You won’t be surprised to learn that Paul Polman, CEO of Unilever thought it was. In fact, he wants to double the size of the company, whilst reducing its environmental impact. And he seemed pretty committed – referring to WWF’s calculation that we need three planets to go on consuming at current rates. As a father, he said, he didn’t want to steal resources from future generations.
So Unilever have come up with a ‘Sustainable Living Plan’, with three goals: 1. To halve the environmental footprint of their products; 2. To source 100% of their agricultural ingredients sustainably by 2015 and 3. To help 1 billion people out of poverty. The last goal reflects their commitment to the social dimension of sustainability.
With 2 billion Unilever products sold every day, what the company does can make a big difference. And one of the important points they made was that they were looking at reducing their environmental impact from cradle to grave – and that included how consumers actually use the products they make. For example, by reducing wash temperatures for laundry detergents with their Persil Small & Mighty brand, although this is also being done by their main rival Procter & Gamble, with Ariel Excel Gel.

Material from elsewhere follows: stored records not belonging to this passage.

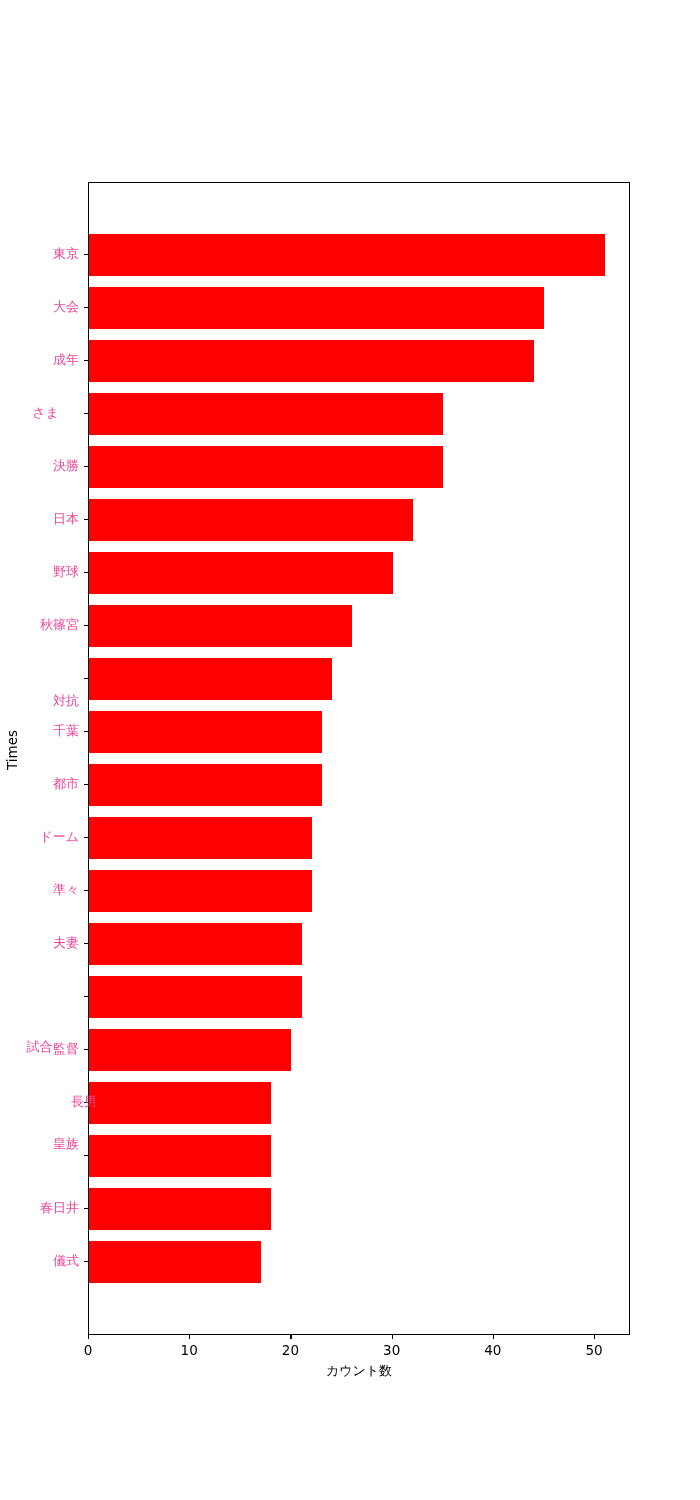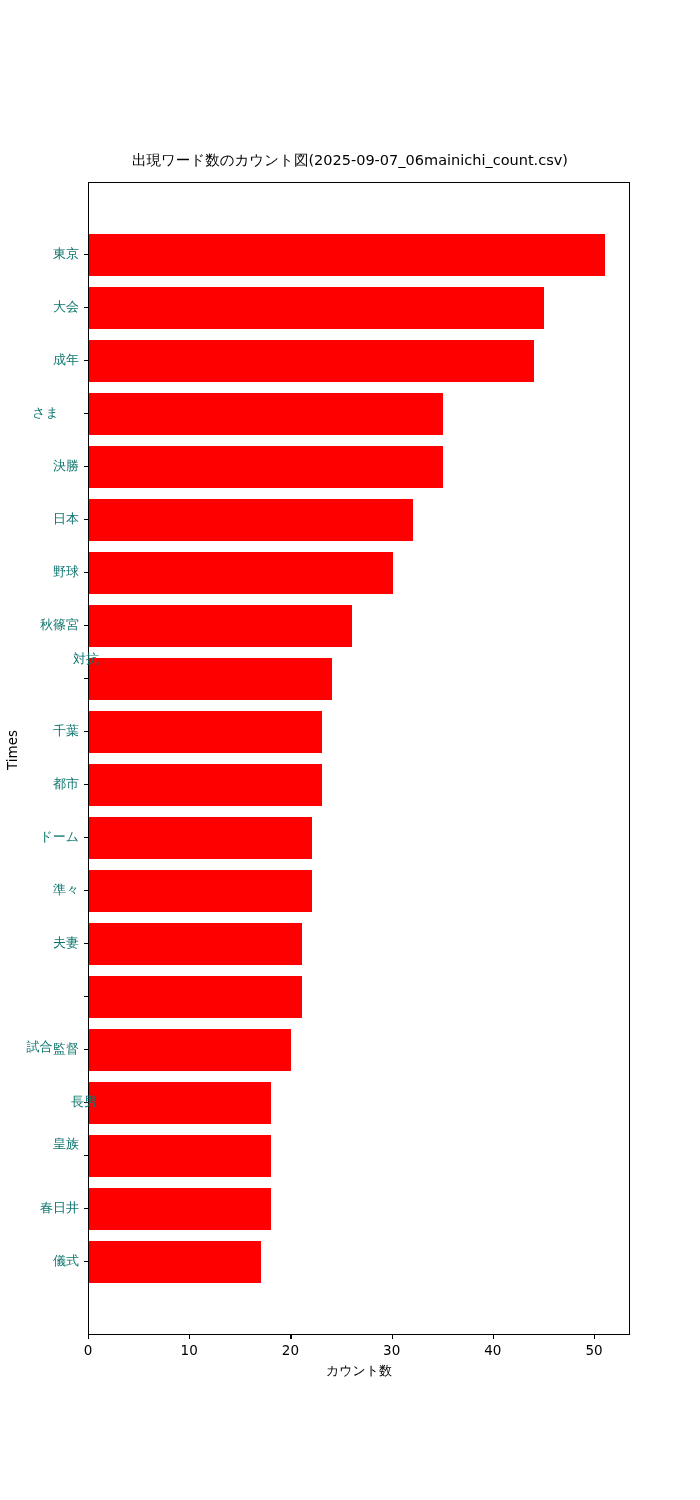"出現ワード数のカウント図(2025-09-07_06mainichi_count" div { html: <div>出現ワード数のカウント図(2025-09-07_06mainichi_count.csv)</div> -> none }
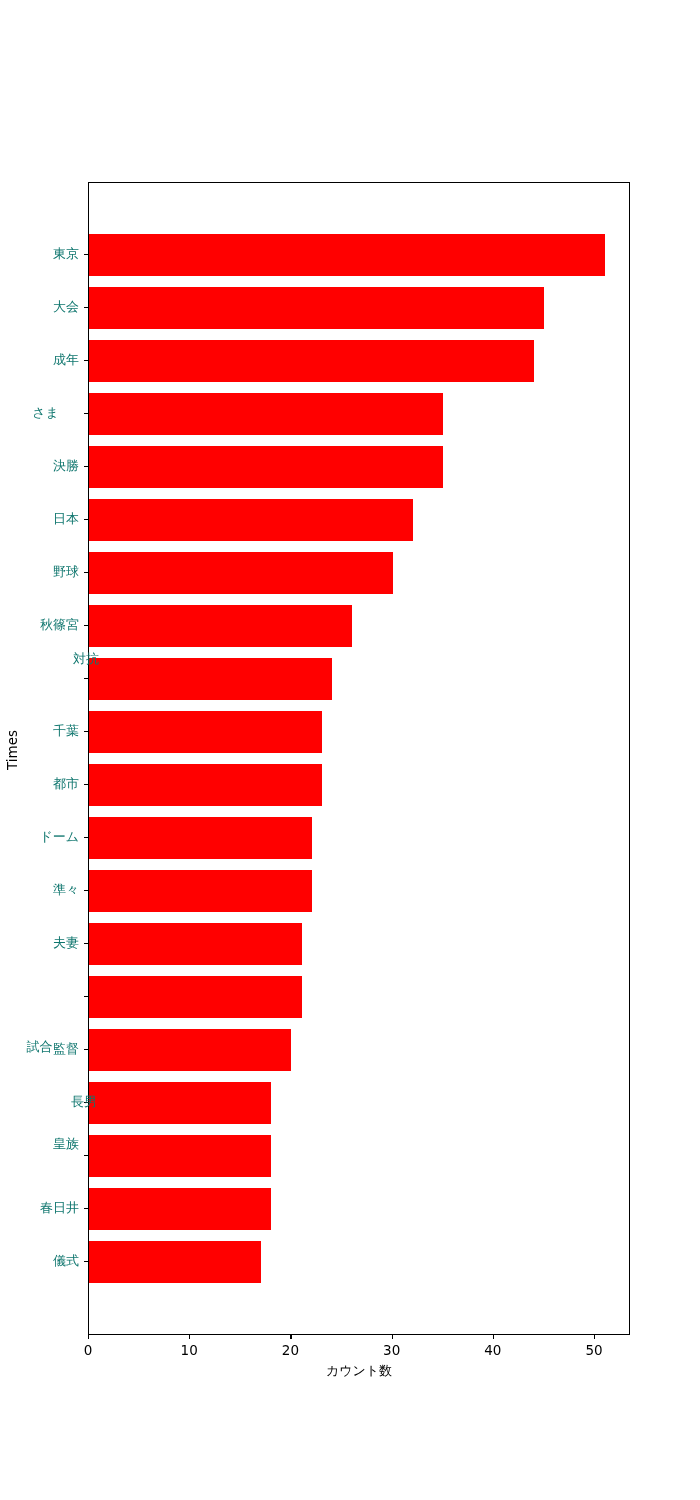"東京" .ytick-label { color: #0f766e -> #ec4899 }
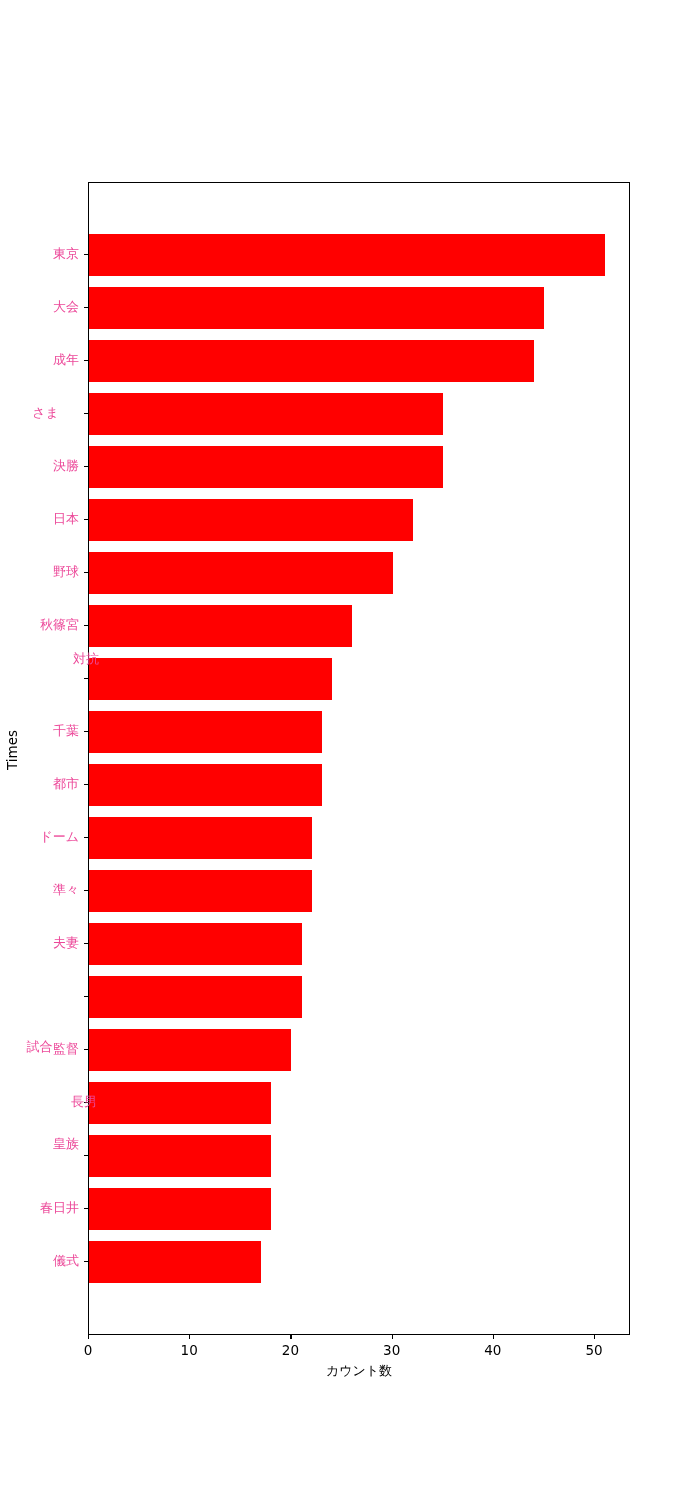"対抗" div.ytick-label { padding-left: 20px -> none; top: 652px -> 694px }
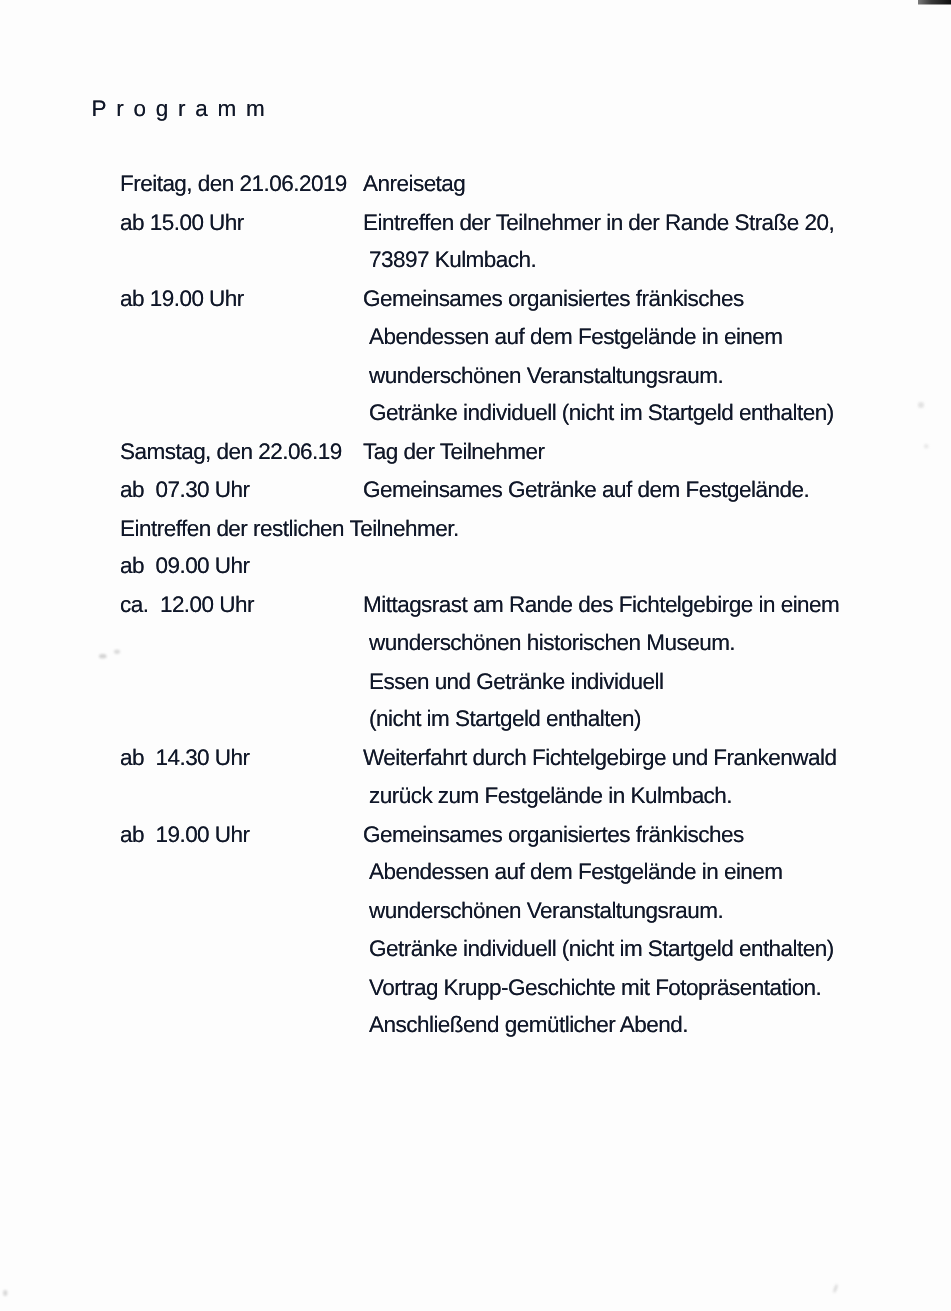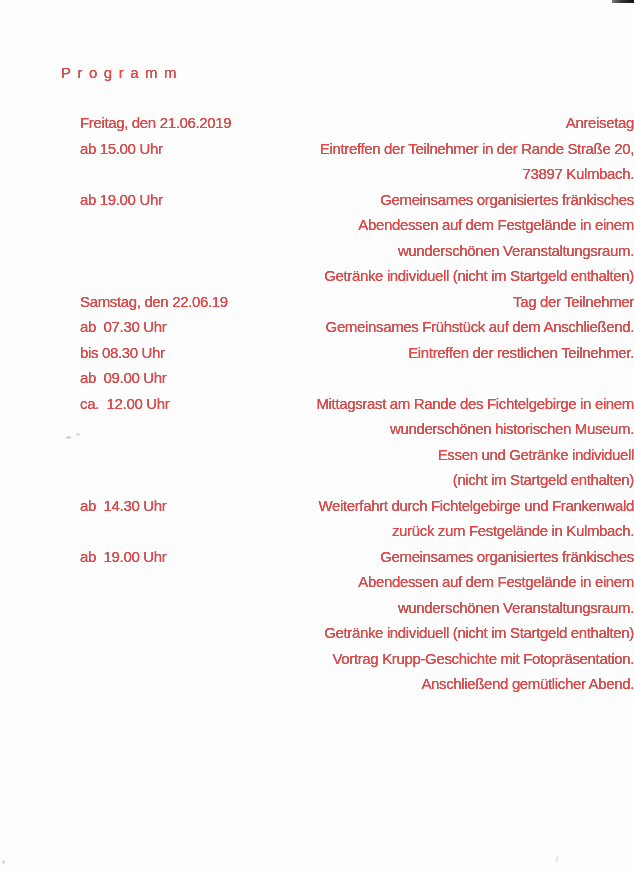"Programm" .page { color: #ef4444 -> #0f172a }
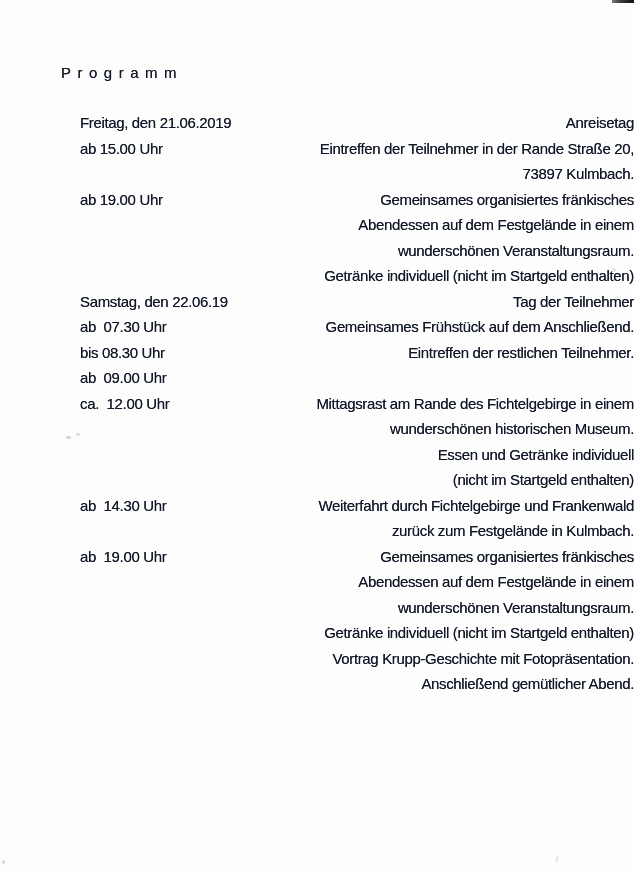"Anreisetag" .line { text-align: right -> none }
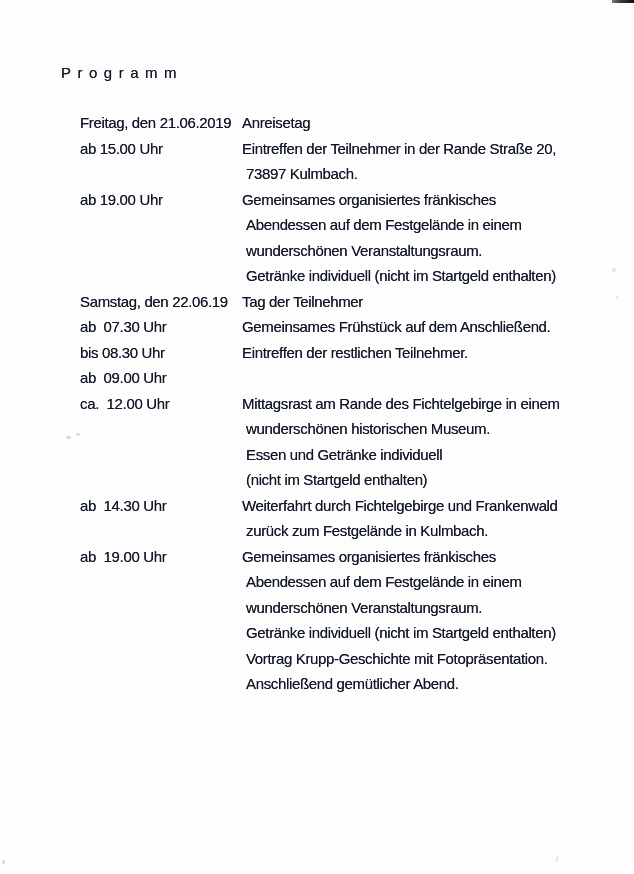"Gemeinsames Frühstück auf dem" div.line { text: Frühstück auf dem Anschließend -> Getränke auf dem Festgelände }
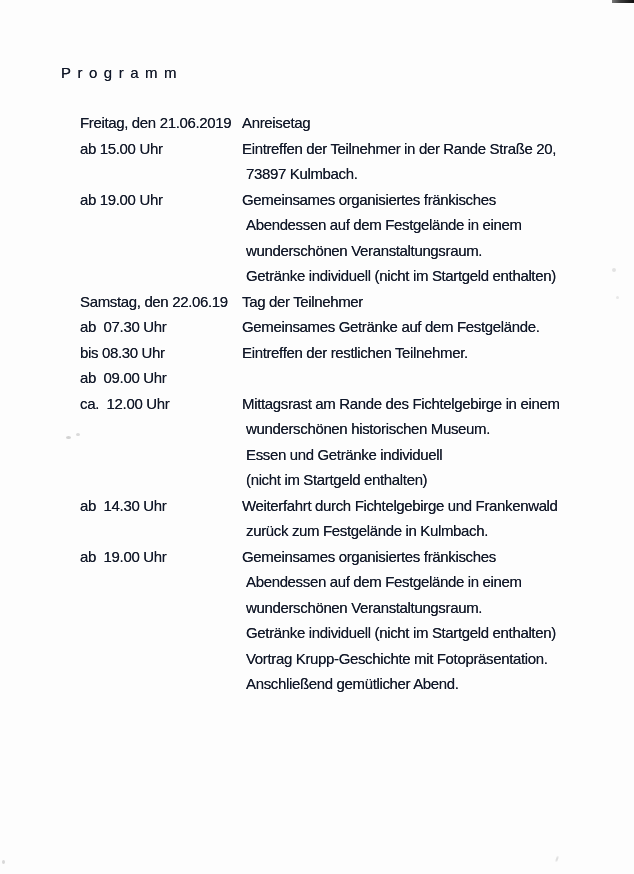"bis 08.30 Uhr" div.time { html: <div>bis 08.30 Uhr</div> -> none }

Another, less well known, example is with Unilever’s Comfort One Rinse fabric conditioner, sold in developing countries. Only one bucket of water is needed to fully rinse the clothes, rather than three. If everyone used it, over 500 billion litres of water would be saved in a year.
After presentations from Unilever there was a panel discussion and Q&A session. Both John Elkington, co-founder of SustainAbility with me, and Jonathon Porritt, were on the panel. Dr. Mike Warhurst (Report on Overconsumption) from Friends of the Earth was really spot on with his question. He pointed out that with more people, more consumption, more meat eating and a requirement for less fossil fuels, demand for land is going to explode.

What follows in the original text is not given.